BİZ olmak için bir başkasına, bir başka yere ihtiyacımız yok ki!
Kurtuluş mücadelesinde silah mı vardı? Erzak mı vardı? Cephane mi vardı? Para mı vardı? ki bütün Ulus birleşti...
Sadece bu millete bu ulusa net ve tek bir soru sormak gerekiyor. Mustafa Kemal Atatürk o soruyu 1920 tarihinde belirtmiş:
Ben her kerameti Meclisten bekleyenlerdenim. Bir devreye yetiştik ki onda her iş meşrû olmalıdır. Millet işleri de ancak millî kararlara istinad etmekle, milletin hissiyat-ı umumiyesine tercüman olmakla hâsıldır. Milletimiz çok büyüktür. Hiç korkmayalım. O, esaret ve zillet kabul etmez. Fakat onu bir araya toplamak ve kendisine ‘Ey Millet, sen esaret ve zillet kabul eder misin?’ diye sormak lâzımdır. Ben, milletin vereceği cevabı biliyorum... Bizim bildiğimiz hakikatler milletçe de tamamen malûm olunca, onun kararlar bahsinde de bizim gibi düşüneceği neden kabûl edilmemelidir? Ben, bilâkis milletin bu hususta daha salim, daha kat'i kararlar vereceğine kaniim.
Bu topraklar ki nice savaşlar, acılar, kötüler ve kötülükler görmüş.Bu topraklar ki bu savaşlara nice kahramanlar nice iyiler nice iyilikler üretmiş.

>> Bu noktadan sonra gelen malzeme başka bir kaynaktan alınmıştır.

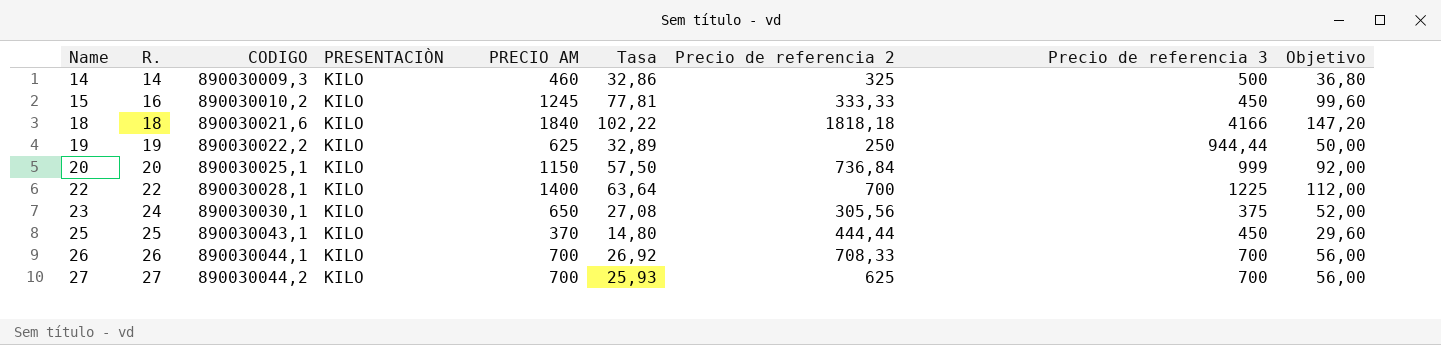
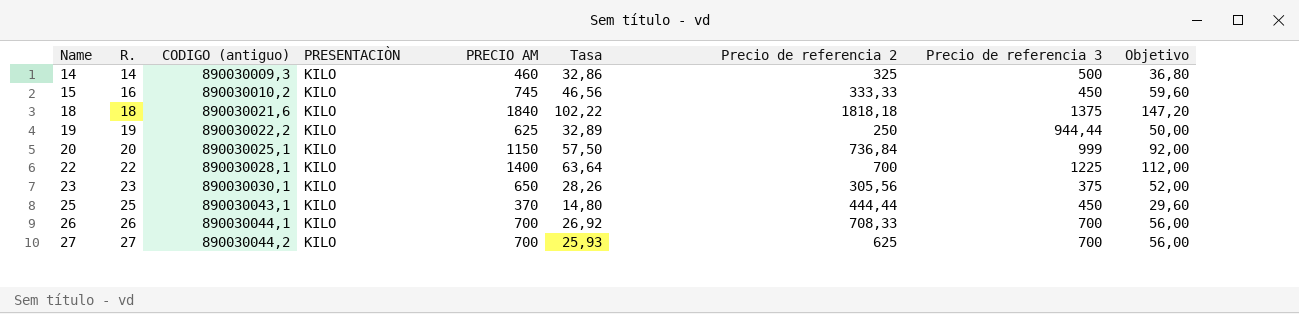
column name: CODIGO -> CODIGO (antiguo)
15 | PRECIO AM: 1245 -> 745
15 | Tasa: 77,81 -> 46,56
15 | Objetivo: 99,60 -> 59,60
18 | Precio de referencia 3: 4166 -> 1375
23 | R.: 24 -> 23
23 | Tasa: 27,08 -> 28,26

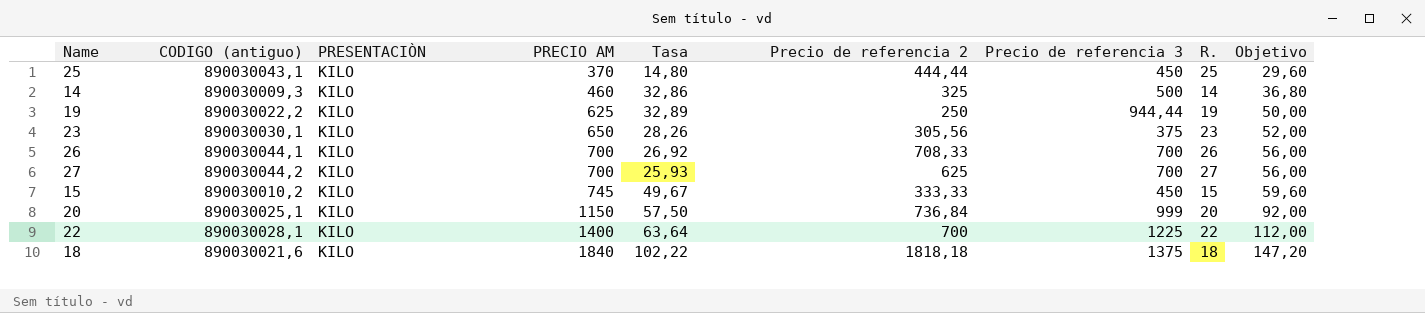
row order: Name ascending -> PRECIO AM ascending
column R. | position: 2 -> 8
15 | Tasa: 46,56 -> 49,67
15 | R.: 16 -> 15

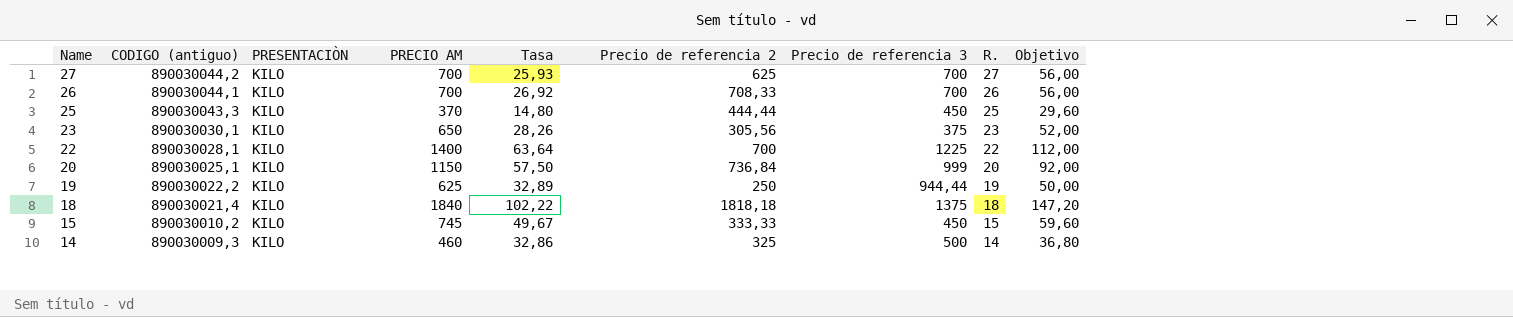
row order: PRECIO AM ascending -> Name descending
25 | CODIGO (antiguo): 890030043,1 -> 890030043,3
18 | CODIGO (antiguo): 890030021,6 -> 890030021,4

Bu toprakları kötülük, art niyet, fesatlık ve kan ile elde edebileceğini sananlar mutlak ve kesin bir yanılmanın sembolleri olacaklardır, aynı geçmişte deneyip yok olanlar gibi.

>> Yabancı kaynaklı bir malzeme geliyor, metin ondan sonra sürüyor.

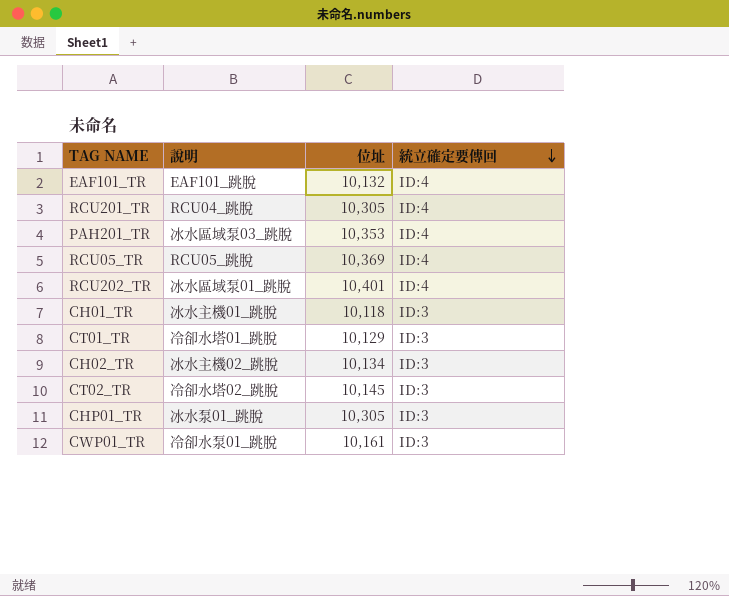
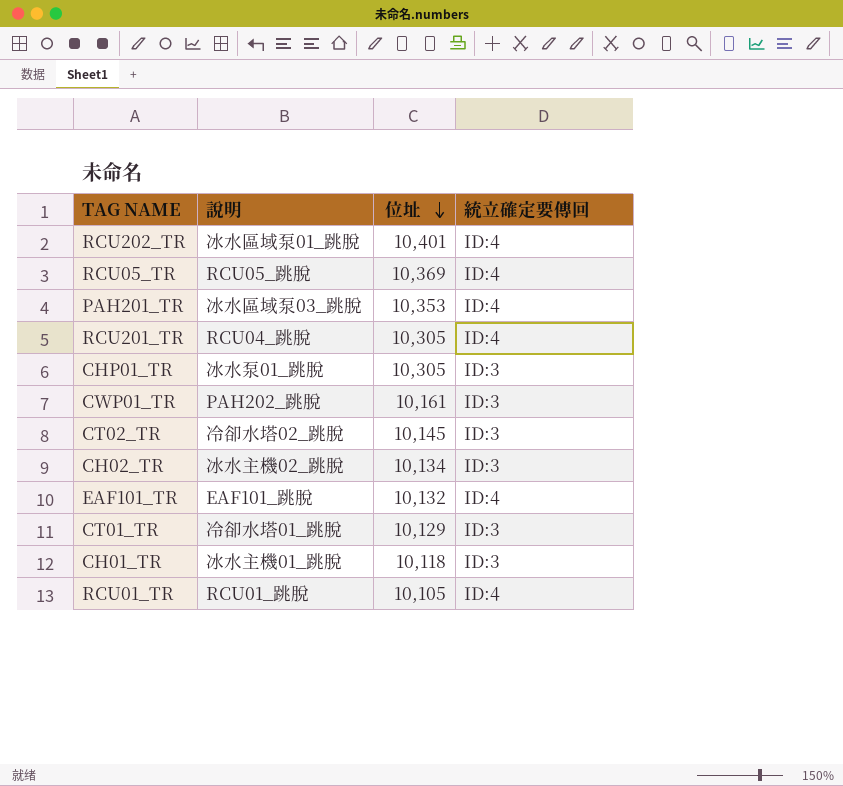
row order: 統立確定要傳回 descending -> 位址 descending
CWP01_TR | 說明: 冷卻水泵01_跳脫 -> PAH202_跳脫
row RCU01_TR: none -> RCU01_跳脫 | 10,105 | ID:4

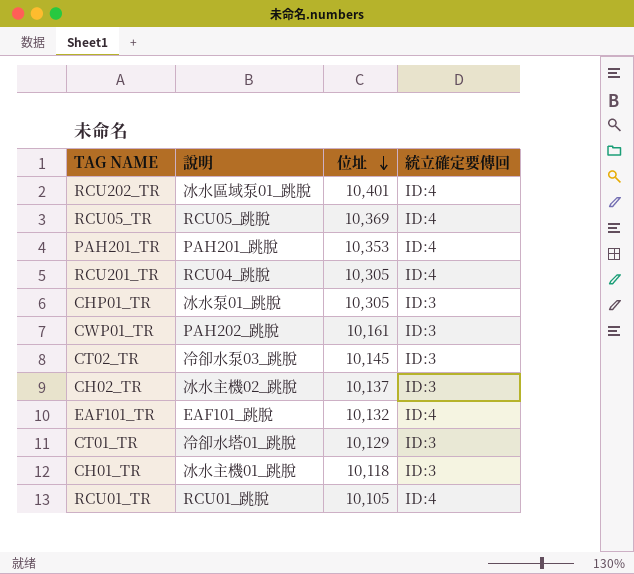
PAH201_TR | 說明: 冰水區域泵03_跳脫 -> PAH201_跳脫
CT02_TR | 說明: 冷卻水塔02_跳脫 -> 冷卻水泵03_跳脫
CH02_TR | 位址: 10,134 -> 10,137

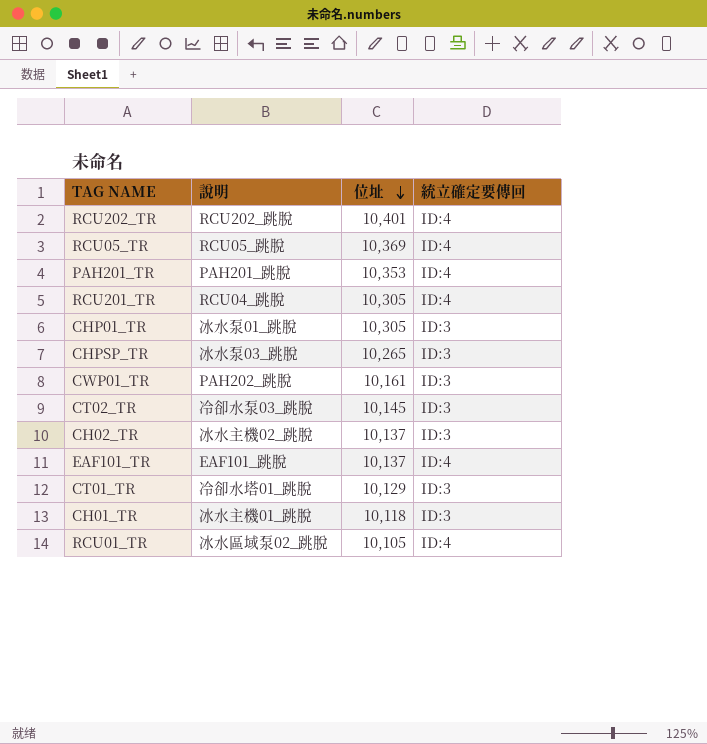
RCU202_TR | 說明: 冰水區域泵01_跳脫 -> RCU202_跳脫
row CHPSP_TR: none -> 冰水泵03_跳脫 | 10,265 | ID:3
EAF101_TR | 位址: 10,132 -> 10,137
RCU01_TR | 說明: RCU01_跳脫 -> 冰水區域泵02_跳脫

Tarihimizi tetkik ediniz. Türk’ün çektiği bütün felâketler, maruz kaldığı tehlikeler ve musibetler hep kendi öz benliğini, millî varlığını ihmâl ederek nereden geldikleri ve ne oldukları, hangi nesle mensup bulundukları belirsiz bir takım kimseleri kendilerine reis tanıyarak onların şuursuz bir vasıtası olmak mevkiine düşmüş olmasındandır. (Kılıç Ali, Atatürk’ün Hususiyetleri)
Bazen yeniden doğrulmak, ayakta daha dik daha sert kalmayı öğrenmek için düşmemiz gerekir. Silkinip kendimize geldiğimizde, geçmişimize bakıp sahip olduğumuz gücün farkına vardığımızda ve BİR olduğumuzda aslında ne kadar güçlü BİZ olduğumuzu anladığımızda zaten bütün kötüler ve kötülükler sonlanacaktır.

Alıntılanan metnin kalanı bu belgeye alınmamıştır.